Punto nascita ospedale di Cefalù. Una delegazione madonita incontra oggi il ministro Lorenzin

[LaSicilia] ANTONIO FIASCONARO
Le basse Madonie si ribellano a quanto deciso nei giorni scorsi dall’assessorato regionale alla Salute che, come anticipato dal nostro giornale, nel predisporre la nuova rete ospedaliera ha deciso di “tagliare” senza alcun appello il punto nascita dell’ospedale “San Raffaele-Giglio” di Cefalù (nella foto), dove finora
in media si erano registrati 450-470 parti all’anno, rispetto ai 500 come previsti, per ragioni di ricurezza, dal decreto Balduzzi. «Sarà un’impresa impossibile. Ma bisogna provarci». Lo dichiara Fabio Capuana, vice presidente del Consiglio comunale di Castelbuono e capogruppo dell’Ncd. «Ho chiesto a Roma -aggiunge Capuana, attraverso la senatrice e sottosegretario Simona Vicari un incontro con il ministro della Salute, Beatrice Lorenzin, allo scopo di riaprire un tavolo tecnico per ritentare il salvataggio del centro nascite dell’ospedale di Cefalù». L’incontro, stando alle ultime notizie che rimbalzano da Roma, dovrebbe avvenire oggi pomeriggio. «Speriamo bene – aggiunge Capuana – anche se ribadisco ormai i giochi sono stati fatti e sarebbe un’impresa impossibile far tornare indietro nelle decisioni l’assessorato alla Salute.
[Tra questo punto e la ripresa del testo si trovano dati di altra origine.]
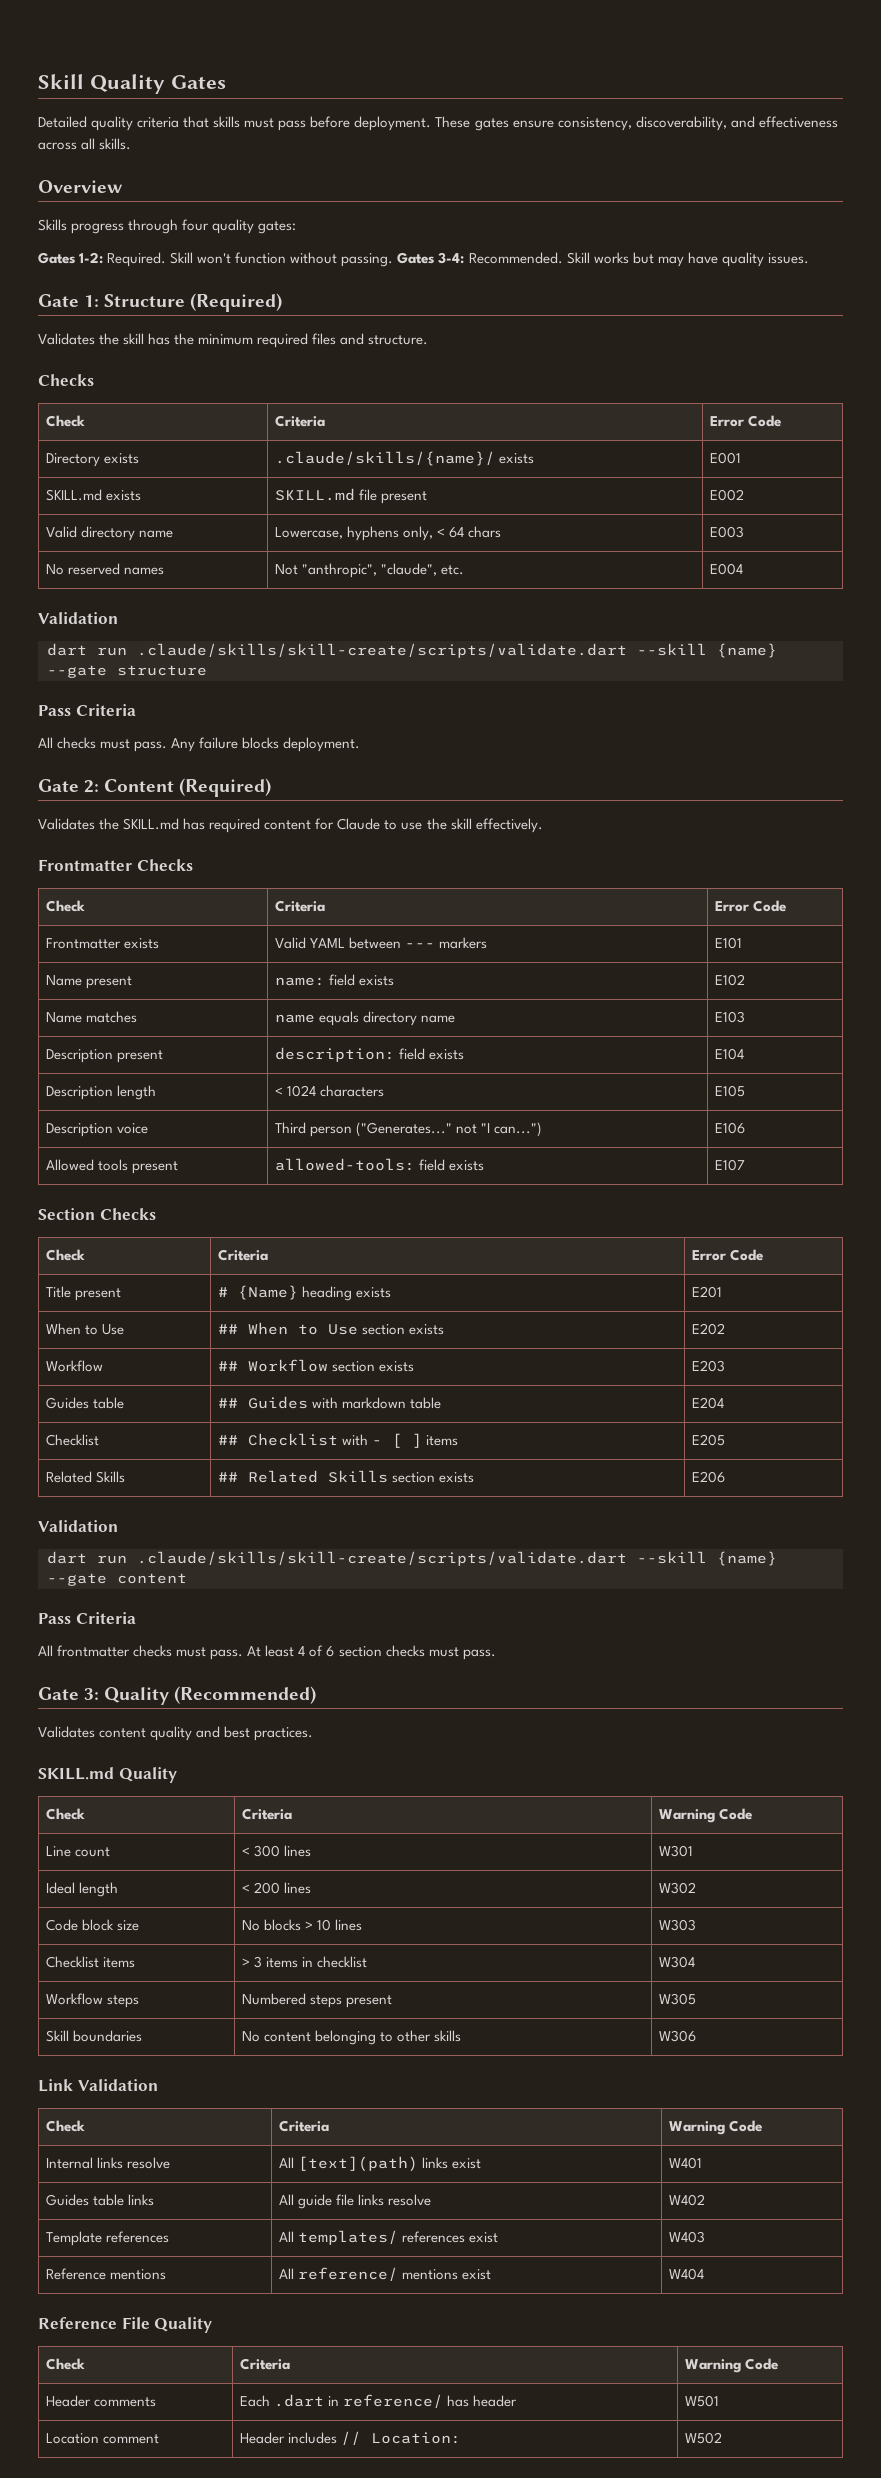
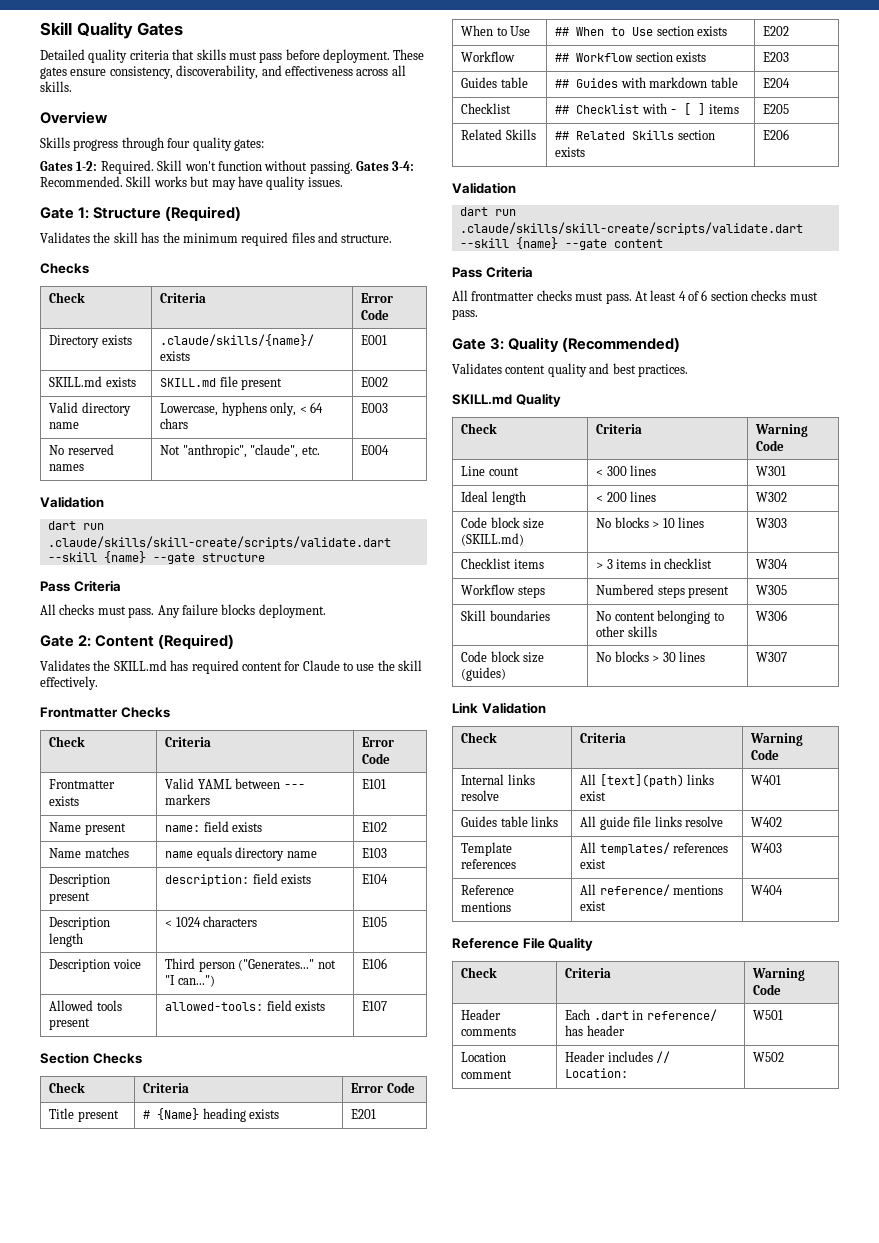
- Code block size | No blocks > 10 lines | W303
+ Code block size (SKILL.md) | No blocks > 10 lines | W303
+ Code block size (guides) | No blocks > 30 lines | W307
Ma noi ci proveremo». Inoltre verrà successivamente stilato un documento condiviso da diversi consiglieri ed amministratori del territorio madonita, nell’estremo tentativo di riaprire quanto già deciso dal decreto Balduzzi. «E’ un tentativo disperato, ma la speranza è sempre l’ultima a morire, ogni cosa deve essere provata nel tentativo di salvare il territorio Madonita, che i tagli imposti dall’austerità, stanno sempre più isolando ed impoverendo, così si perdono servizi e pezzi dello Stato». Il sindaco di Cefalù, Rosario Lapunzina: «Ho chiesto un incontro urgente al presidente Crocetta e all’assessore Borsellino, malgrado i giochi siano già fatti».